Go through the entries below from the first line and output each one exactly, up to and including the line with "left: 117px ->".

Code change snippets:
──────────────────────────────

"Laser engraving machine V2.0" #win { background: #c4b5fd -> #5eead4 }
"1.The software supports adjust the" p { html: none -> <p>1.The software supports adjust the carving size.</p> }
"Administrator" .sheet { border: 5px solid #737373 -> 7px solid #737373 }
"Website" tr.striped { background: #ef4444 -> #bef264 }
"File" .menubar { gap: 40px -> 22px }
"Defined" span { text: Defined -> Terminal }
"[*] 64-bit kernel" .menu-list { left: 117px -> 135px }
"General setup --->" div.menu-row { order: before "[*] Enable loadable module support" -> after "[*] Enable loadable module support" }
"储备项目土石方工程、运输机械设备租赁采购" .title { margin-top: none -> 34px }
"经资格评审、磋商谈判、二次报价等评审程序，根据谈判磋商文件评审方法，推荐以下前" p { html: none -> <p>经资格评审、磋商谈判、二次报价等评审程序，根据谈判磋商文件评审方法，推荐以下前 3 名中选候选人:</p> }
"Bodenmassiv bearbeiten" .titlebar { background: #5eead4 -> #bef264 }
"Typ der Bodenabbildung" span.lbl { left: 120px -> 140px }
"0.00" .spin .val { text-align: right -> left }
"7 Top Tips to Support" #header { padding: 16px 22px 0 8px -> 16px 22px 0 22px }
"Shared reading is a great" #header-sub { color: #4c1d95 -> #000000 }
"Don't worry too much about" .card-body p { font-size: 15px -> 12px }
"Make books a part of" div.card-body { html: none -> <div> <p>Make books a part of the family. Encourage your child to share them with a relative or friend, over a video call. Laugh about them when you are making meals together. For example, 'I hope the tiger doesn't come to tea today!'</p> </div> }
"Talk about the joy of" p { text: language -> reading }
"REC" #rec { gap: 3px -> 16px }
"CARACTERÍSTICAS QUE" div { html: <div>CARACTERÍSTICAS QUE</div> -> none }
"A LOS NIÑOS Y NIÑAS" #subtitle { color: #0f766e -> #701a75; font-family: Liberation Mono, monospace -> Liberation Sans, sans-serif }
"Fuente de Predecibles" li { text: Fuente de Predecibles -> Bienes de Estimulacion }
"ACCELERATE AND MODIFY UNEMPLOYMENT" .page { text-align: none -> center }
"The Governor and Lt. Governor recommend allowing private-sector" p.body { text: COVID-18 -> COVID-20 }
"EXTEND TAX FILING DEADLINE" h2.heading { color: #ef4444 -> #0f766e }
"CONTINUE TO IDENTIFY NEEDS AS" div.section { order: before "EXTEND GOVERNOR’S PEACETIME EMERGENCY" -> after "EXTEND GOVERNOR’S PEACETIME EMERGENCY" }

──────────────────────────────

FINAL ANSWER
"Laser engraving machine V2.0" #win { background: #c4b5fd -> #5eead4 }
"1.The software supports adjust the" p { html: none -> <p>1.The software supports adjust the carving size.</p> }
"Administrator" .sheet { border: 5px solid #737373 -> 7px solid #737373 }
"Website" tr.striped { background: #ef4444 -> #bef264 }
"File" .menubar { gap: 40px -> 22px }
"Defined" span { text: Defined -> Terminal }
"[*] 64-bit kernel" .menu-list { left: 117px -> 135px }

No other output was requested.